Task brief: Restate the records below word for word, and omit the images they hold.

Records to process:

★ ★ ★ ★

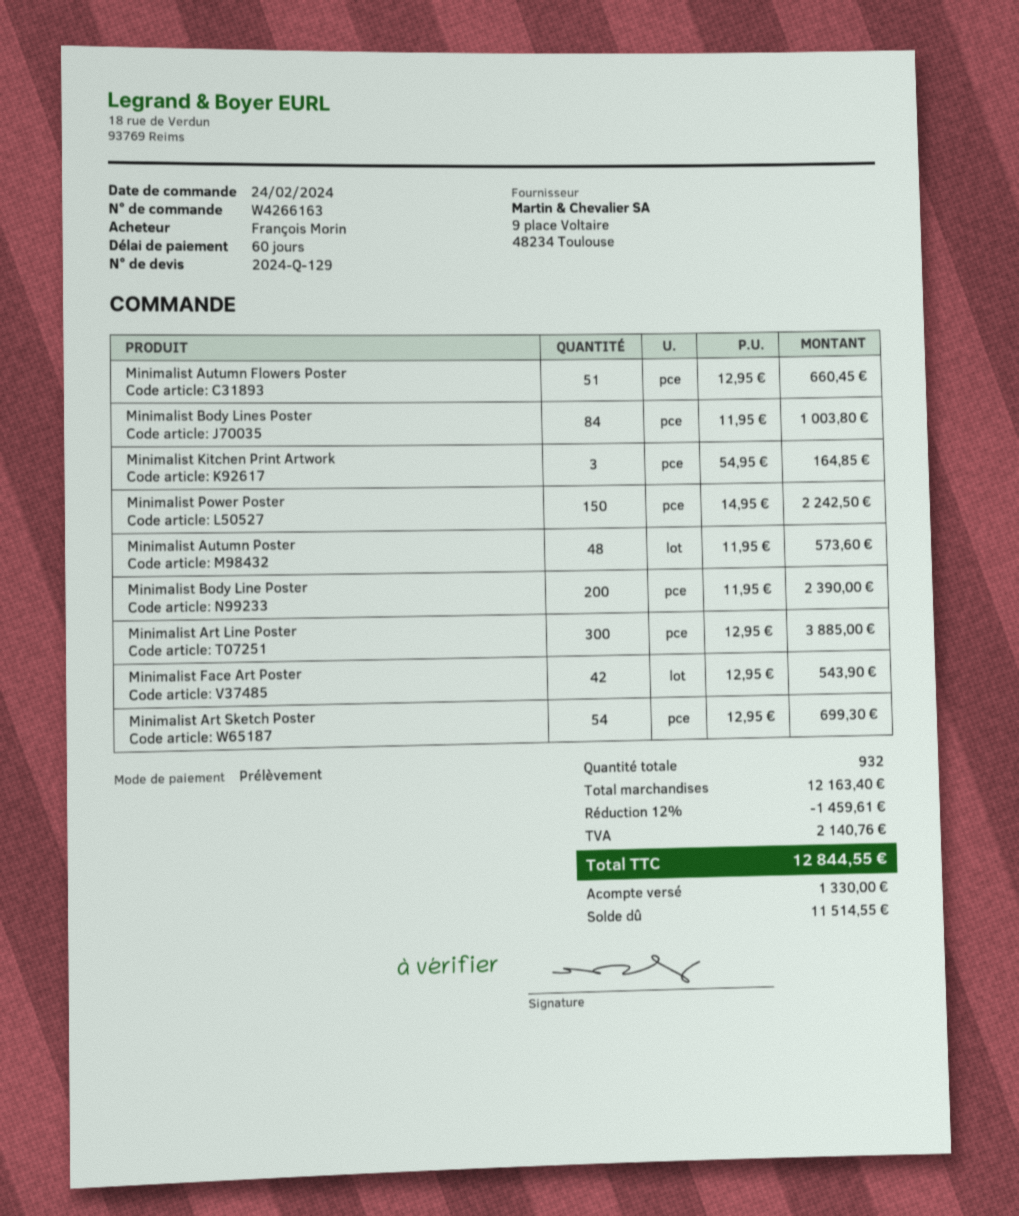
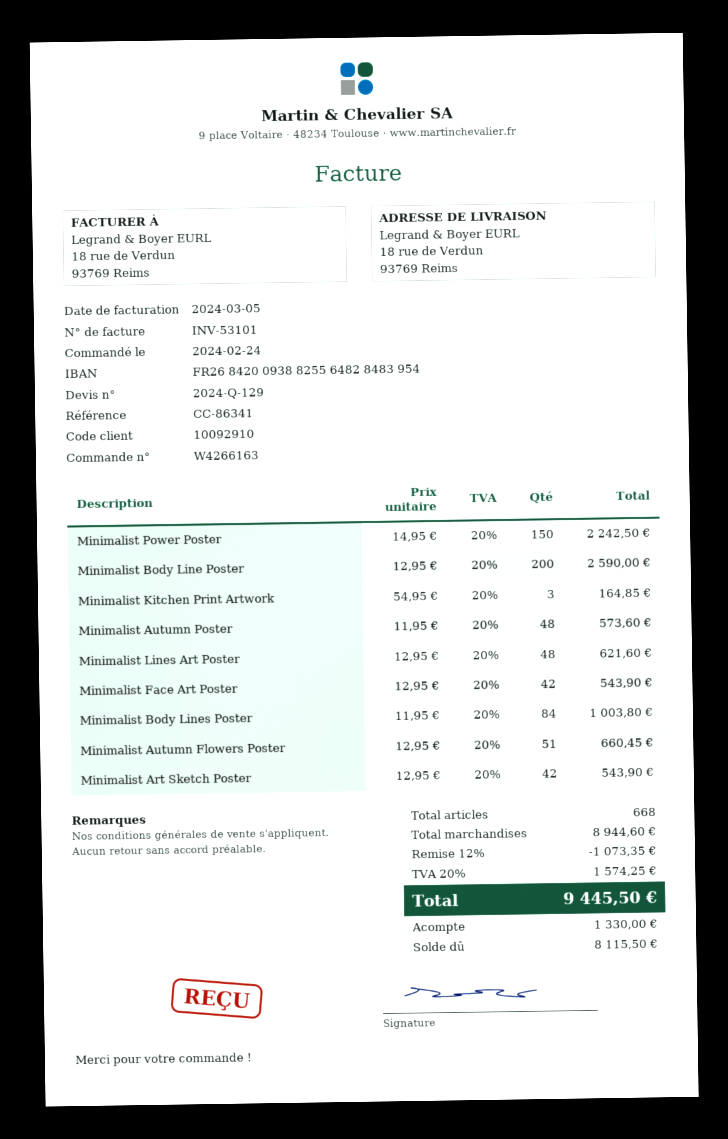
Minimalist Body Line Poster: 200 x 11.95 = 2390.00 -> 200 x 12.95 = 2590.00
Minimalist Art Line Poster: 300 x 12.95 = 3885.00 -> none
Minimalist Art Sketch Poster: 54 x 12.95 = 699.30 -> 42 x 12.95 = 543.90
Minimalist Lines Art Poster: none -> 48 x 12.95 = 621.60
total quantity: 932 -> 668
subtotal: 12163.40 -> 8944.60
discount: 12% = 1459.61 -> 12% = 1073.35
tax: 2140.76 -> 1574.25
total: 12844.55 -> 9445.50
balance: 11514.55 -> 8115.50

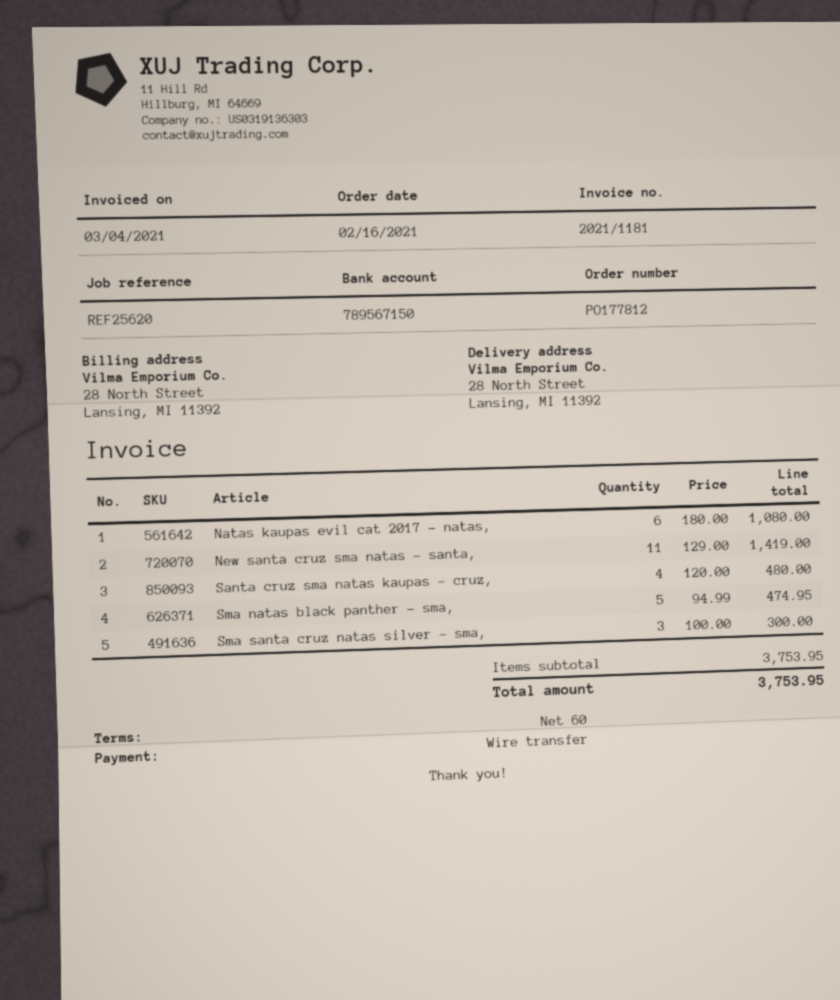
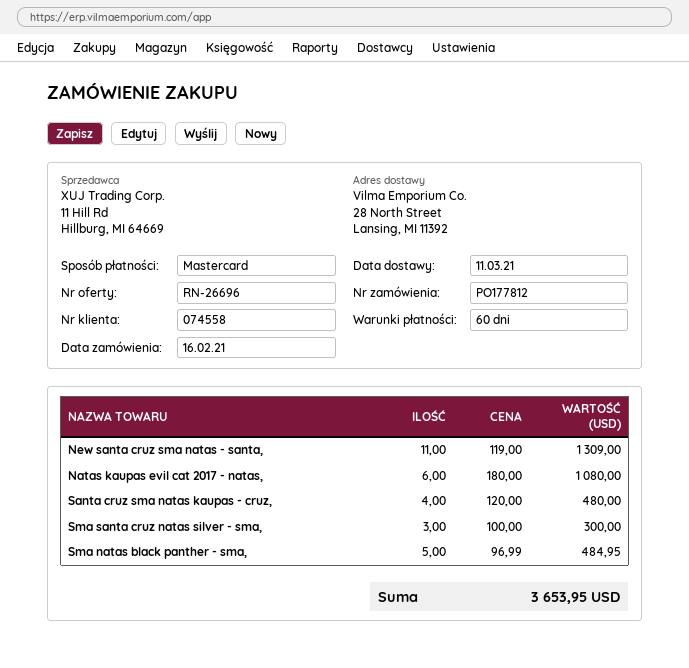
payment method: bank transfer -> Mastercard
New santa cruz sma natas - santa,: 11 x 129.00 = 1419.00 -> 11 x 119.00 = 1309.00
Sma natas black panther - sma,: 5 x 94.99 = 474.95 -> 5 x 96.99 = 484.95
total: 3753.95 -> 3653.95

★ ★ ★ ★

Exercise answer:
Minimalist Body Line Poster: 200 x 11.95 = 2390.00 -> 200 x 12.95 = 2590.00
Minimalist Art Line Poster: 300 x 12.95 = 3885.00 -> none
Minimalist Art Sketch Poster: 54 x 12.95 = 699.30 -> 42 x 12.95 = 543.90
Minimalist Lines Art Poster: none -> 48 x 12.95 = 621.60
total quantity: 932 -> 668
subtotal: 12163.40 -> 8944.60
discount: 12% = 1459.61 -> 12% = 1073.35
tax: 2140.76 -> 1574.25
total: 12844.55 -> 9445.50
balance: 11514.55 -> 8115.50

payment method: bank transfer -> Mastercard
New santa cruz sma natas - santa,: 11 x 129.00 = 1419.00 -> 11 x 119.00 = 1309.00
Sma natas black panther - sma,: 5 x 94.99 = 474.95 -> 5 x 96.99 = 484.95
total: 3753.95 -> 3653.95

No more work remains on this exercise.